🤖 AI Summary
Graph pooling often struggles to consistently surpass the expressive power of 1-WL-equivalent GNNs in graph classification tasks, yielding limited performance gains. This work identifies that effective pooling hinges on the alignment between node features and graph topology, and for the first time formally defines the fundamental conditions that node features must satisfy to enable such effective pooling. Building on this insight, we introduce a quantitative metric to measure the degree of feature–topology alignment.
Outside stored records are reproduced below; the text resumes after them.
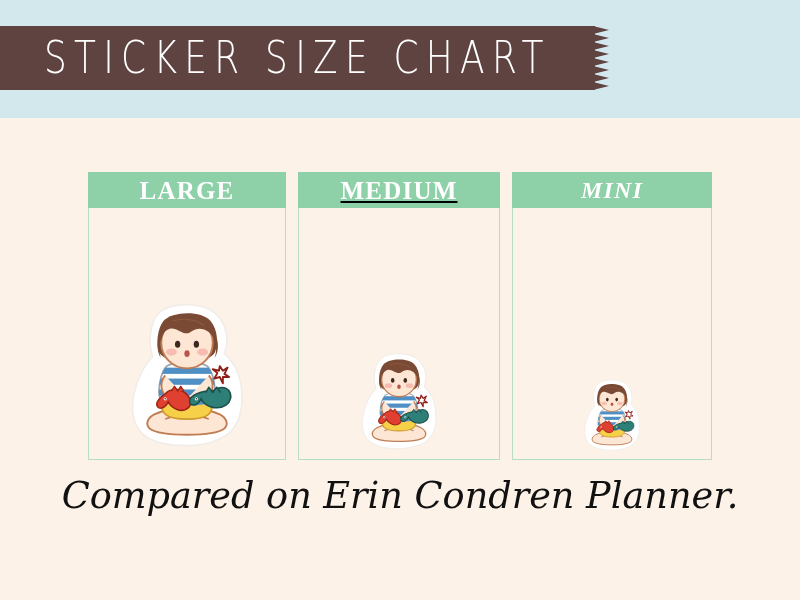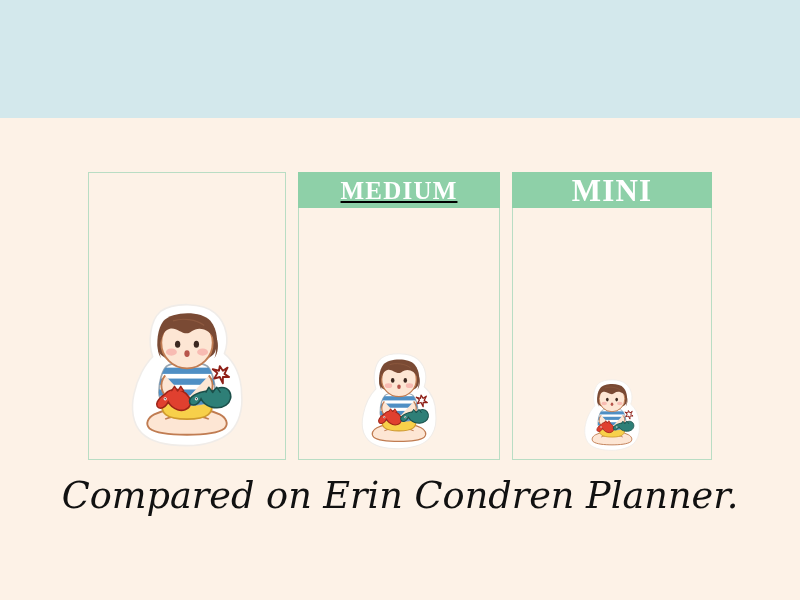--- a/index.html
+++ b/index.html
@@ -165,6 +165,13 @@
 
   <div id="top-band"></div>
 
+  <div id="banner">
+    <div id="banner-body"></div>
+    <svg id="banner-zigzag" viewBox="0 0 20 64" preserveAspectRatio="none">
+      <path d="M0,0 L16,4 L0,8 L16,12 L0,16 L16,20 L0,24 L16,28 L0,32 L16,36 L0,40 L16,44 L0,48 L16,52 L0,56 L16,60 L0,64 Z" fill="#5e4341"></path>
+    </svg>
+    <div id="banner-title">STICKER SIZE CHART</div>
+  </div>
 
   <div id="cards">
 

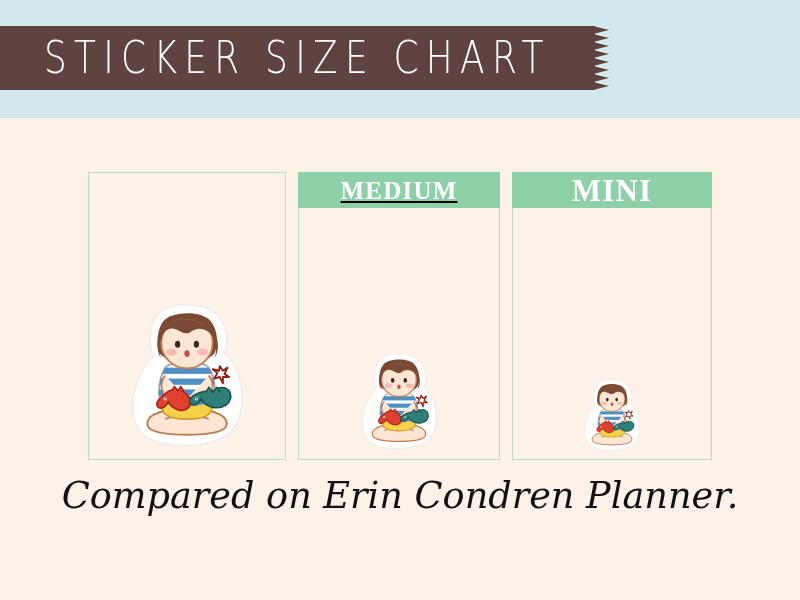--- a/index.html
+++ b/index.html
@@ -176,6 +176,9 @@
   <div id="cards">
 
     <div class="card" id="card-large">
+      <div class="card-header">
+        <span class="card-header-label">LARGE</span>
+      </div>
       <div class="card-body">
         <div class="sticker-wrap" id="sticker-large-wrap">
           <svg class="sticker-svg" viewBox="0 0 160 200">

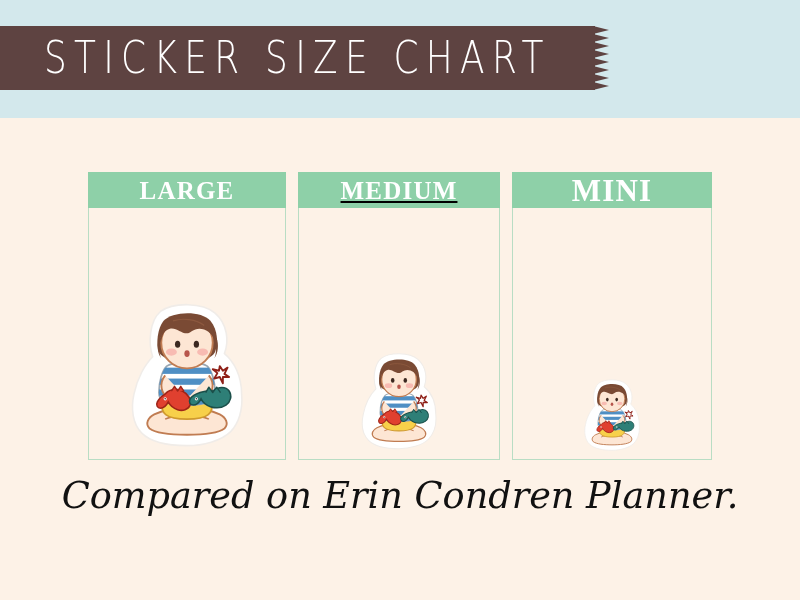--- a/index.html
+++ b/index.html
@@ -123,7 +123,7 @@
   #card-medium .card-header { width: 202px; text-decoration: underline; }
   #card-mini   .card-header { width: 200px; }
 
-  #card-mini .card-header-label { font-size: 31px; }
+  #card-mini .card-header-label { font-size: 24px; font-style: italic; }
 
   
   .sticker-wrap {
Both theoretical analysis and empirical experiments demonstrate that when node features meet the proposed conditions, graph pooling can significantly enhance classification performance on suitable datasets.
📝 Abstract
Graph pooling is commonly applied in graph classification, yet its empirical gains over standard WL-1 expressive GNNs are often marginal or inconsistent. We study this gap by analysing the interaction between node features and graph topology and their effect on pooling objectives. Our analysis reveals that pooling operators require node features that are well-aligned with the graph's topology -- a condition often overlooked and not guaranteed in empirical networks. We formalise fundamental requirements for node features to enable effective pooling, and introduce a quantitative measure of feature quality. Our empirical evaluation shows that, when these requirements are satisfied, pooling can be beneficial and improve performance on appropriate datasets.